# DESCRIPTION OF THE TASK
Find the word "React" in the records below. List each line containing it.

# AVAILABLE DATA
++++

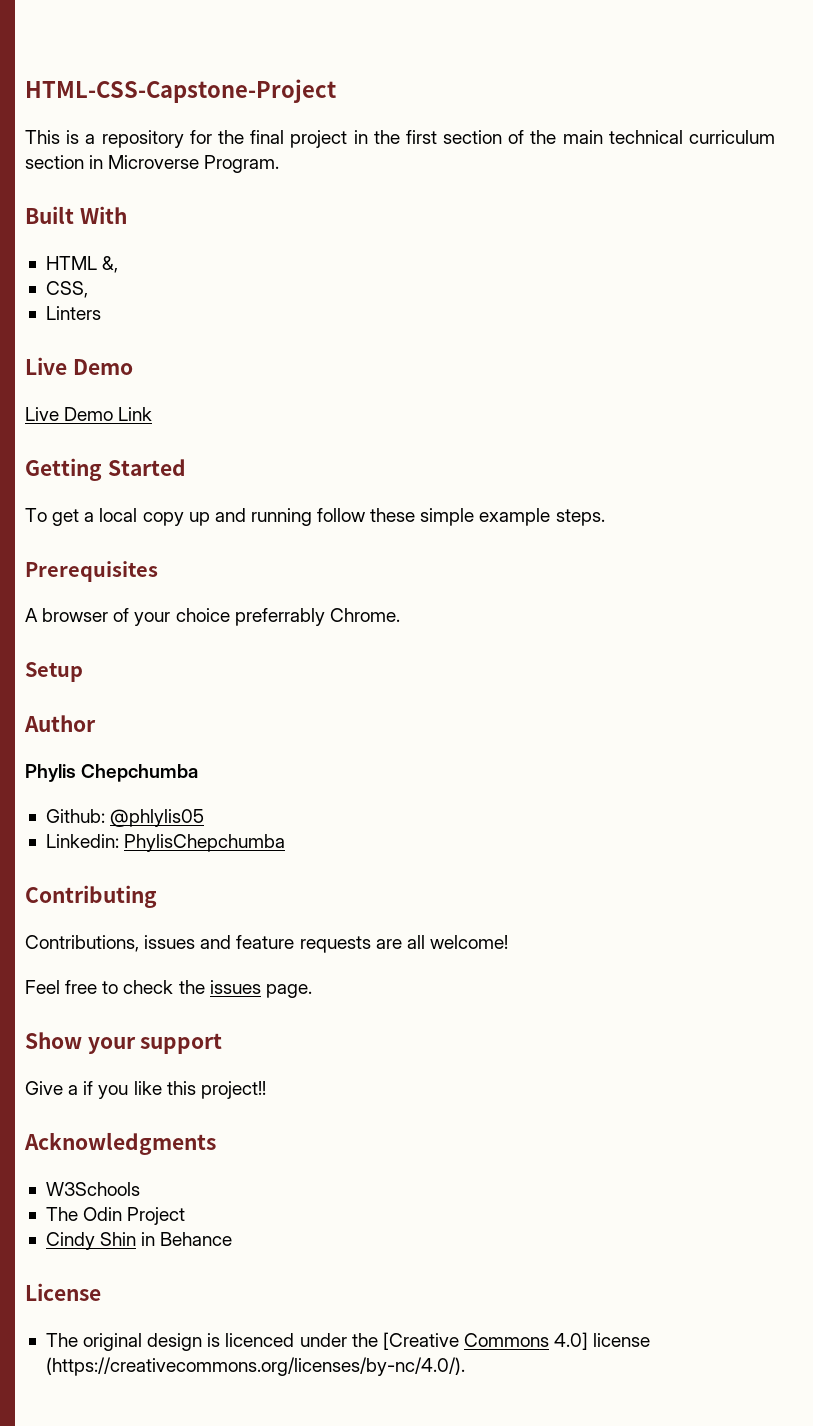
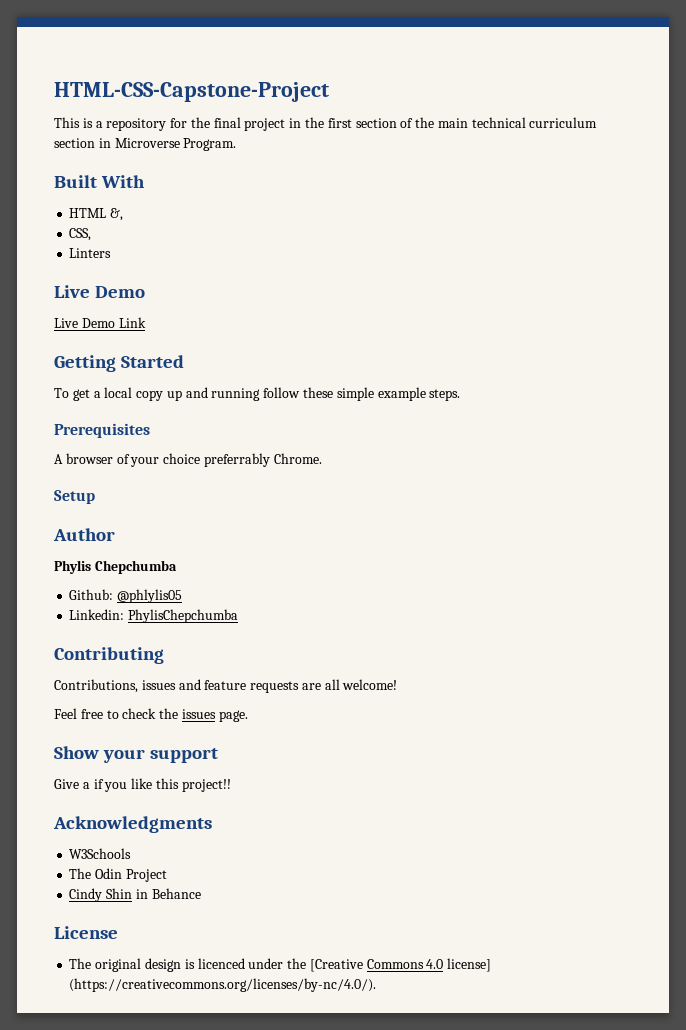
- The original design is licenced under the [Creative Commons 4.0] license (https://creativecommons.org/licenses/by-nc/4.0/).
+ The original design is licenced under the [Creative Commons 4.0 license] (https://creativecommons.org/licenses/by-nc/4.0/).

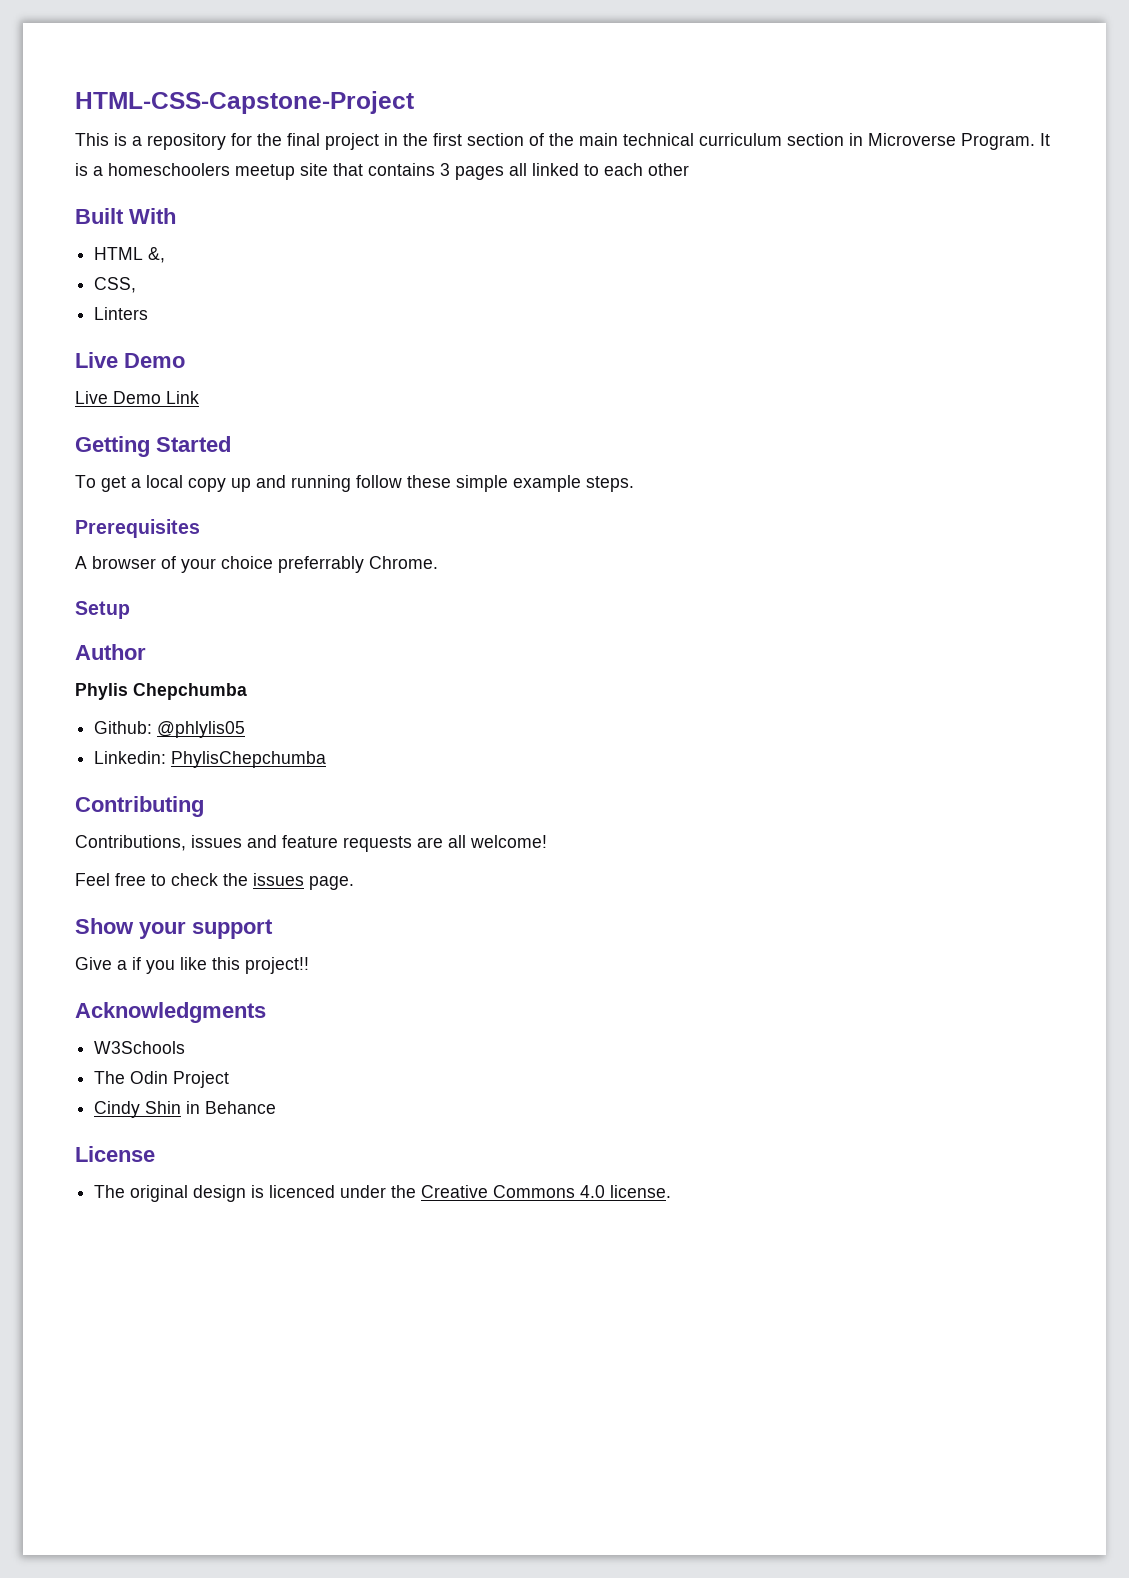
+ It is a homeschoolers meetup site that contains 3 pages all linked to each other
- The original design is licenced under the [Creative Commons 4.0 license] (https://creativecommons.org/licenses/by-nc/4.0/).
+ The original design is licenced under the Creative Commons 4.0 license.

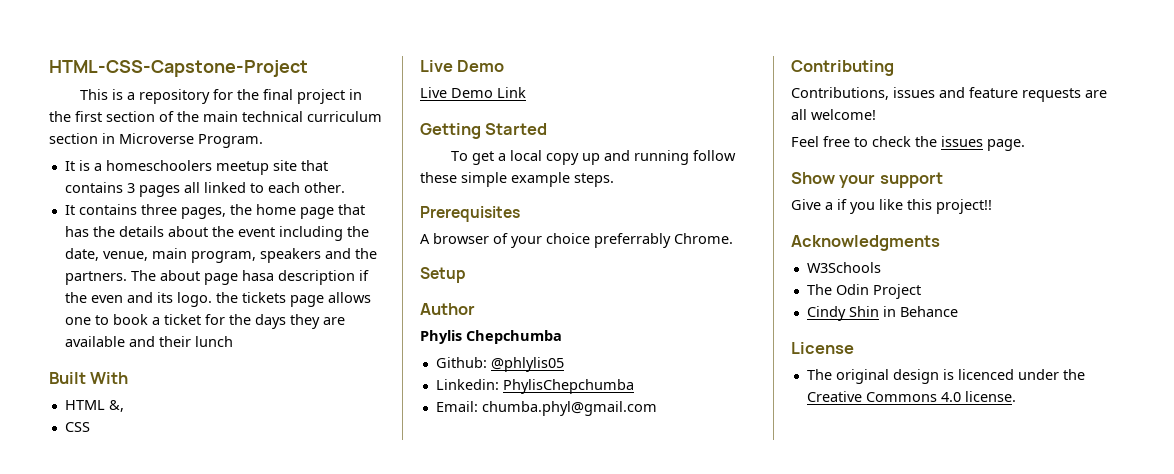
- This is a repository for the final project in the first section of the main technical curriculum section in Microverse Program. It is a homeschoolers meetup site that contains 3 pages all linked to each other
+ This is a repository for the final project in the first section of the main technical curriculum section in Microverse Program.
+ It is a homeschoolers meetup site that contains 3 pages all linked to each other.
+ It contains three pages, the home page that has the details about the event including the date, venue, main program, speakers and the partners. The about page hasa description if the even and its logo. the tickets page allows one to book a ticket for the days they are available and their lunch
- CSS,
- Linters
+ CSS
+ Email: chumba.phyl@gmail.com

++++

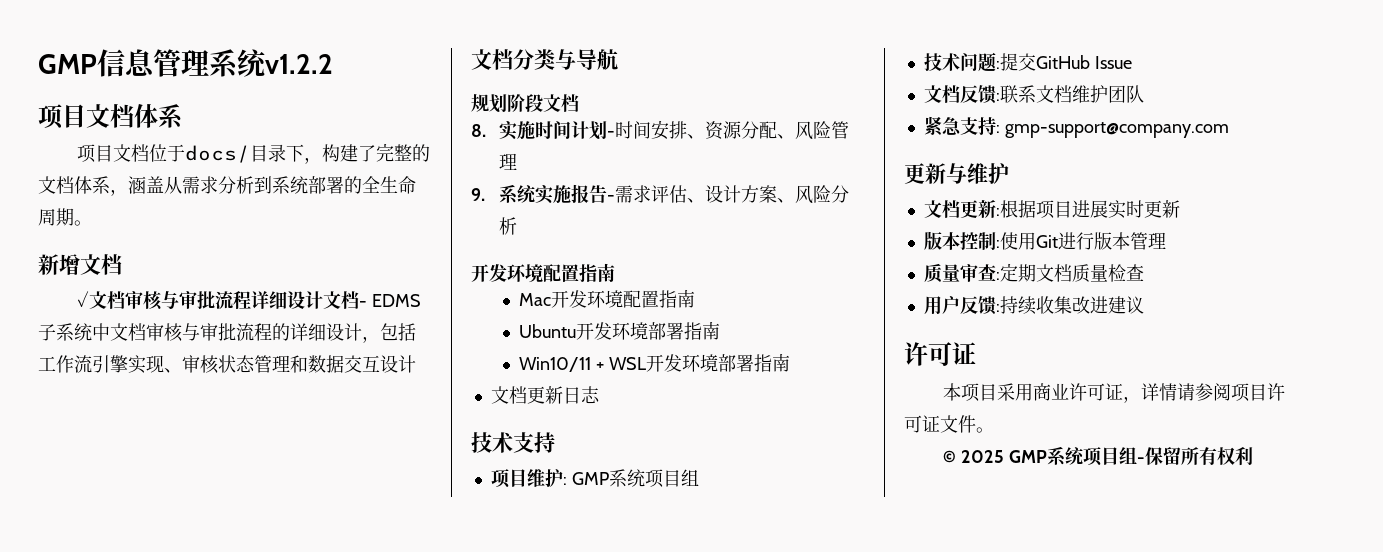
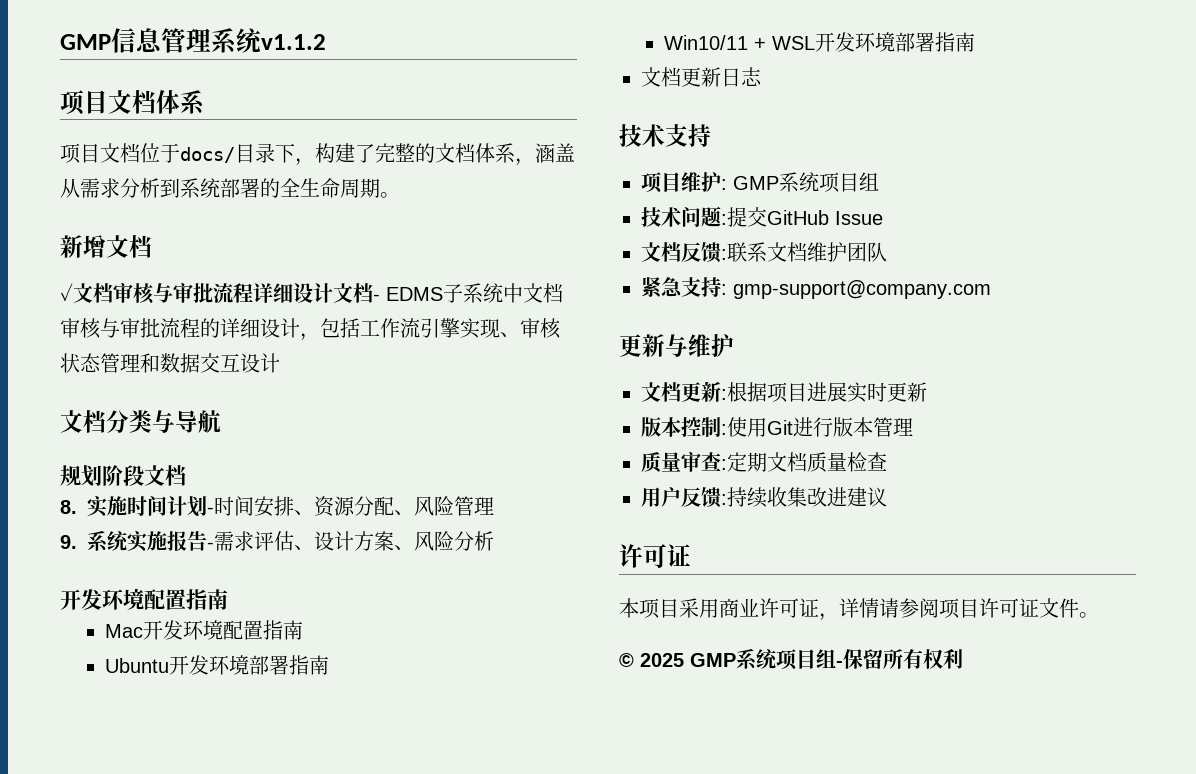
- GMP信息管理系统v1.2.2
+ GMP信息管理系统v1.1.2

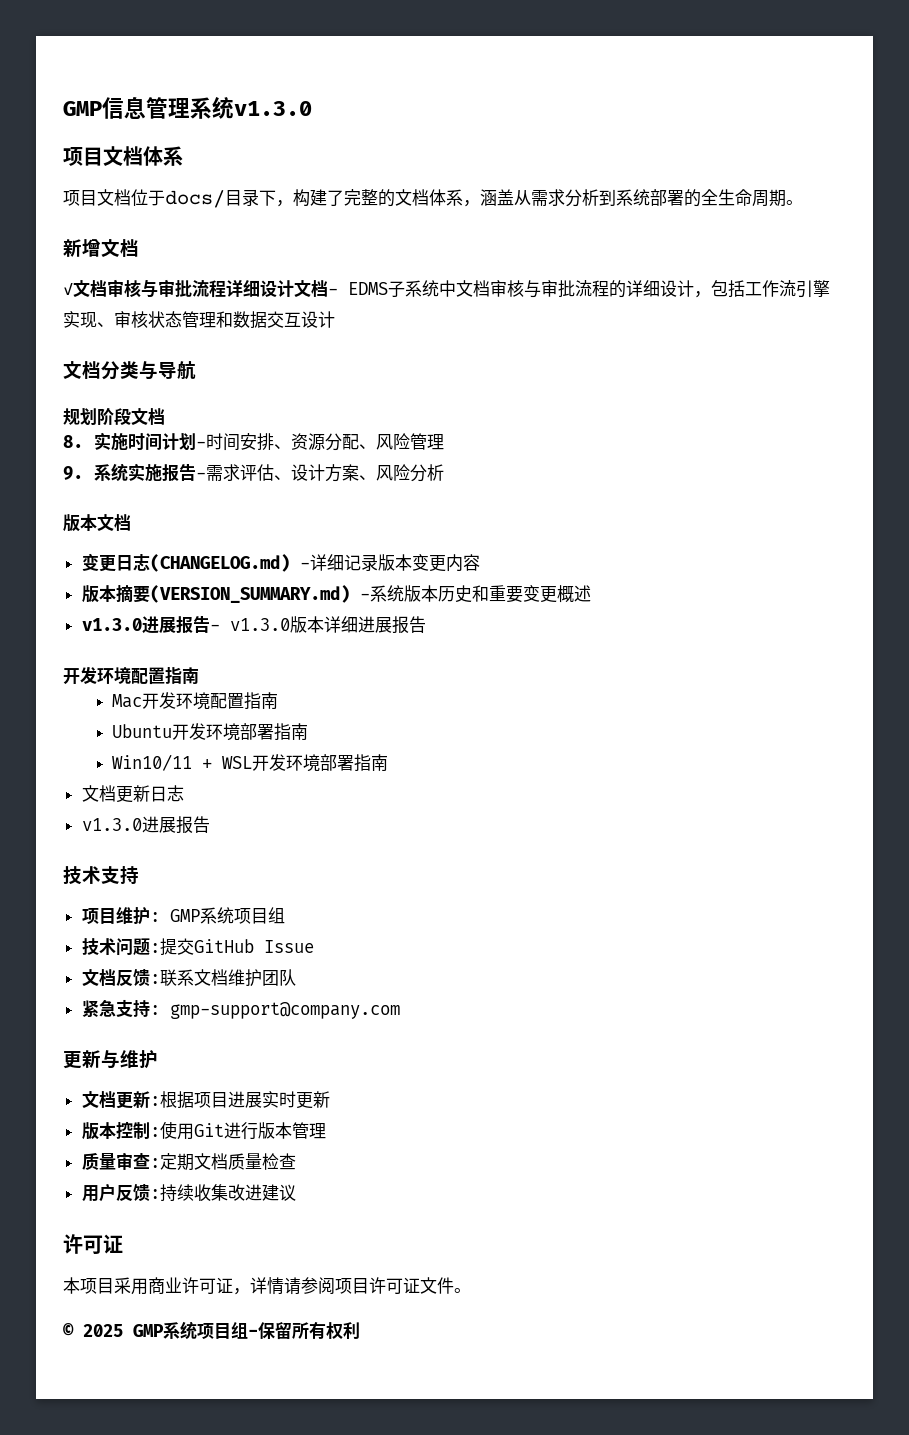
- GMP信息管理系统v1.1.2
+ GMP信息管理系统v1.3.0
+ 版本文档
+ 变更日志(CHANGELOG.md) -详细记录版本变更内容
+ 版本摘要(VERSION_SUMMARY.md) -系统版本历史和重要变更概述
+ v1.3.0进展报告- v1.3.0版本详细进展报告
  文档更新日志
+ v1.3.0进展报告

++++

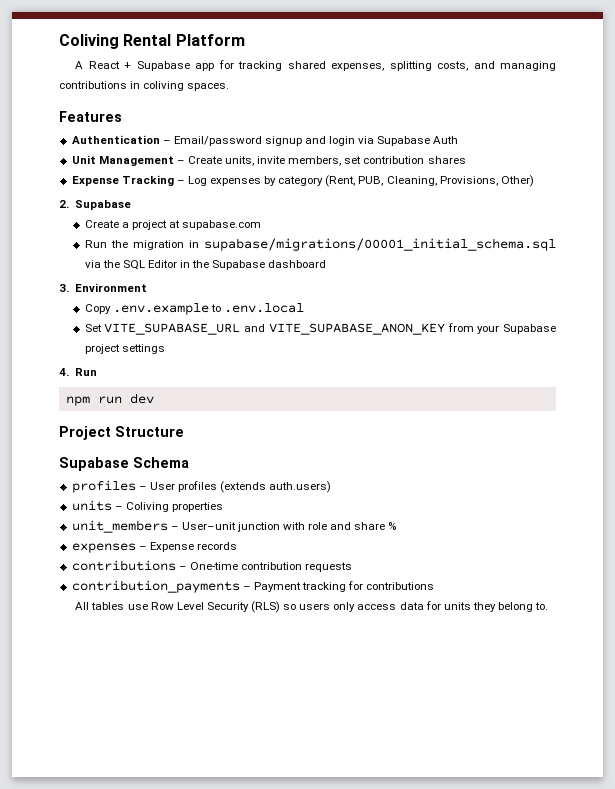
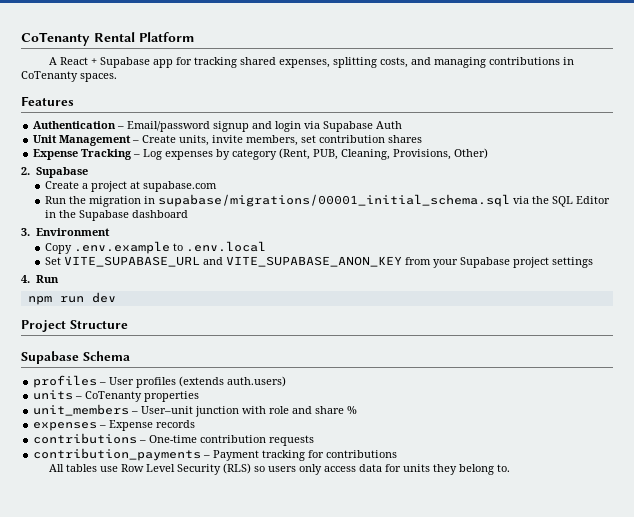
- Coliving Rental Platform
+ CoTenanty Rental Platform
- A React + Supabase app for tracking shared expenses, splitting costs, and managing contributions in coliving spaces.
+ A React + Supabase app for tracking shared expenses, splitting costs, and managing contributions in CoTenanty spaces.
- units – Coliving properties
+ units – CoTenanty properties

++++

# SOLUTION BELOW
- A React + Supabase app for tracking shared expenses, splitting costs, and managing contributions in coliving spaces.
+ A React + Supabase app for tracking shared expenses, splitting costs, and managing contributions in CoTenanty spaces.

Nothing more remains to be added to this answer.